The recent increases in the cost of fuel, water and electricity, and the rise in commodity prices, has been the subject of much debate.
Some blame the price rises on pre-election machinations, claiming they are the result of a freeze on prices prior to the election. Others blame international factors, saying that tensions between Iran and Israel are pushing up crude oil prices.
Certain industrialists have welcomed the rises, suggesting that the public has been spoiled by artificially low water and electricity prices.
Actually, the causes of the price rises are not really important. What matters are their social implications, in the sense that higher prices reinforce economic divisions.
Escalating real-estate and commodity prices are a barrier to social mobility, while members of the middle class who have managed to get their feet on the lower rungs of the property ladder become slaves to their mortgage payments.
In addition, the younger generation faces the prospect of joining the ranks of the “working poor,” a common situation in European cities during economic downturns.
The Taiwanese spirit of reaping the rewards of hard work is already a thing of the past. What we now have is a class-based society in which a whole strata of people have no future to look forward to. In addition, tuition fees are set to rise, even though higher education does not necessarily guarantee getting ahead.
Even those who own property in Taipei face the threat of seeing it expropriated in the name of urban renewal or transferred to banks in exchange for retirement pensions.
From housing and commodity prices to tuition fees and urban renewal, issues that were previously considered neutral are fast becoming mechanisms for the redistribution of wealth.
Take for example the Wang (王) family evicted from their home as part of the Wenlin Yuan (文林苑) urban renewal project in Taipei.
Although the Wangs’ case is an extreme example, the point is that we are allowing ourselves to sleepwalk into something potentially far more serious.
On top of this exclusionary and divided economy sits an equally exclusionary political system.
Prior to the presidential election, several Taiwanese corporate bosses came out in support of the so-called “1992 consensus” because they stood to benefit from it. However, after the election, the consensus was quickly dropped in favor of the “one country, two areas (一國兩區)” concept.
It is getting difficult to distinguish between Taiwan and Hong Kong, as Beijing and real-estate conglomerates conspire to decide who should be the area’s chief executive. Today, the very diversity and tolerance that is the pride of Taiwanese democracy is fading away.
An exclusive class-based society does not sit well with an inclusive democracy. The former does not allow for social consensus in national policy formation.
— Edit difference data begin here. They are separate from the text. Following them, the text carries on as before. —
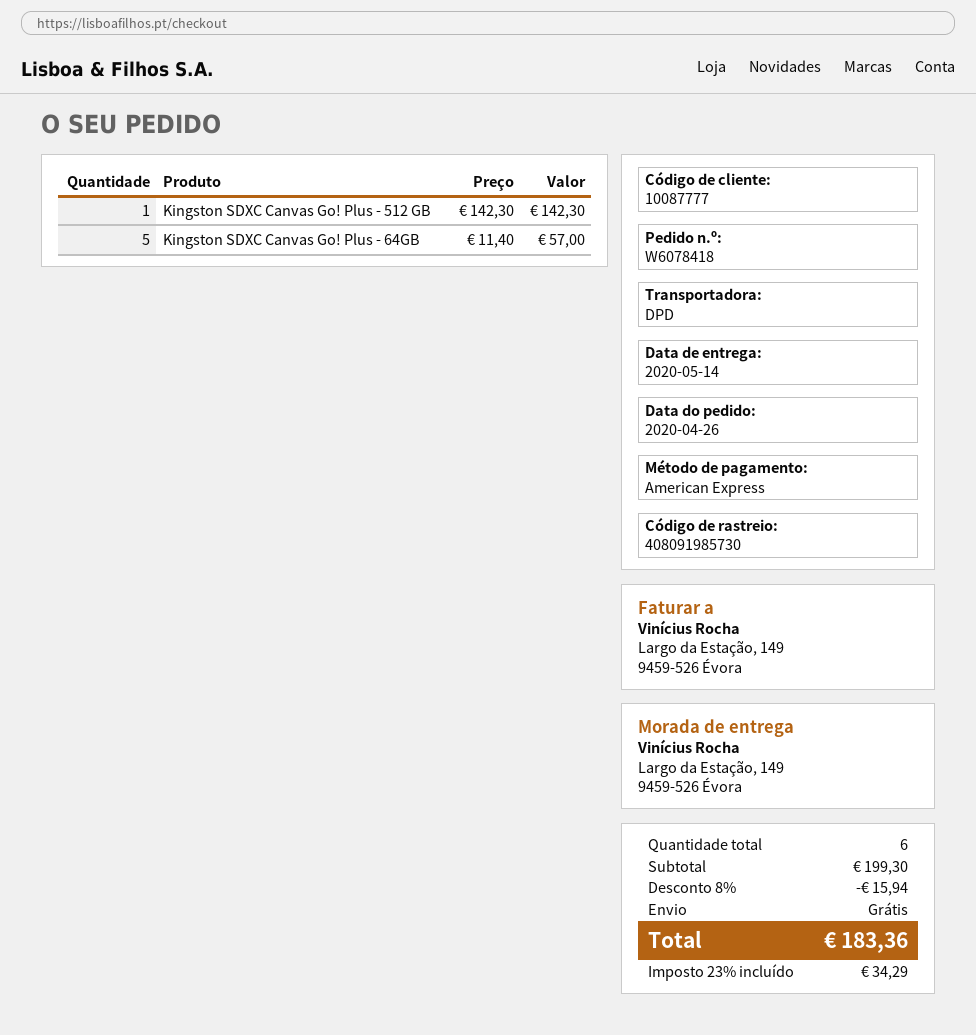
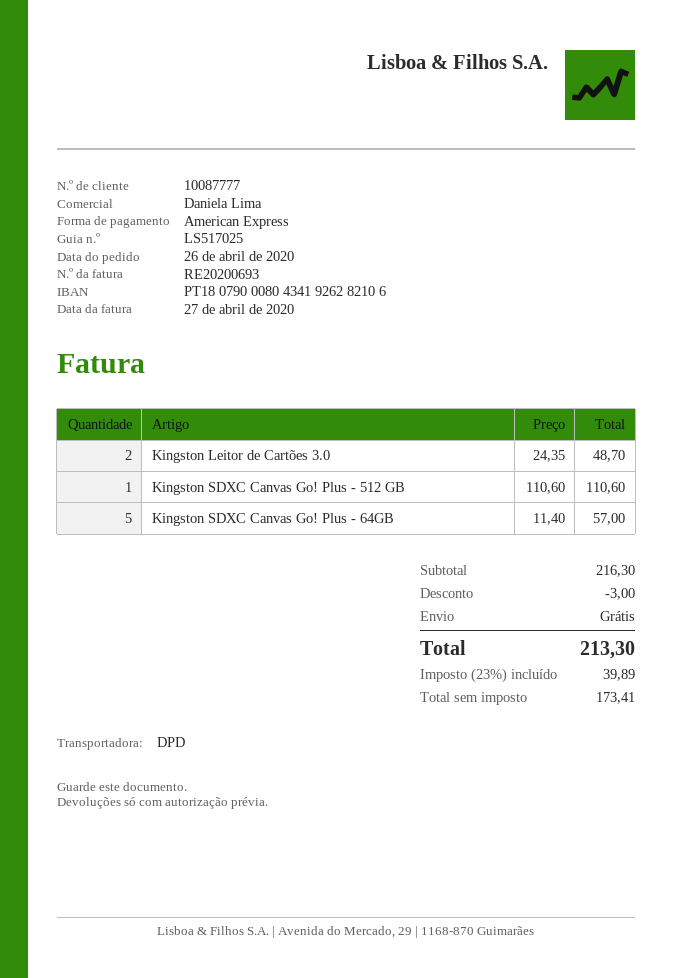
Kingston SDXC Canvas Go! Plus - 512 GB: 1 x 142.30 = 142.30 -> 1 x 110.60 = 110.60
Kingston Leitor de Cartões 3.0: none -> 2 x 24.35 = 48.70
subtotal: 199.30 -> 216.30
discount: 15.94 -> 3.00
tax: 23% = 34.29 -> 23% = 39.89
total: 183.36 -> 213.30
Since the election, we have endured the US beef issue, the “one country, two areas” concept and price rises triggered by state-owned enterprises, all of which were products of closed-door decisionmaking.
As a result, social and political tensions and confrontation are on the rise. President Ma Ying-jeou (馬英九) remains largely untouched by this, but many Taiwanese are struggling to ensure their children do not face a future of downward social mobility.
When Ma gives his inaugural speech on May 20, he will be speaking of a Taiwan under the thrall of an increasingly exclusionary political and economic system.
Hsu Yung-ming is an associate professor in Soochow University’s Department of Political Science.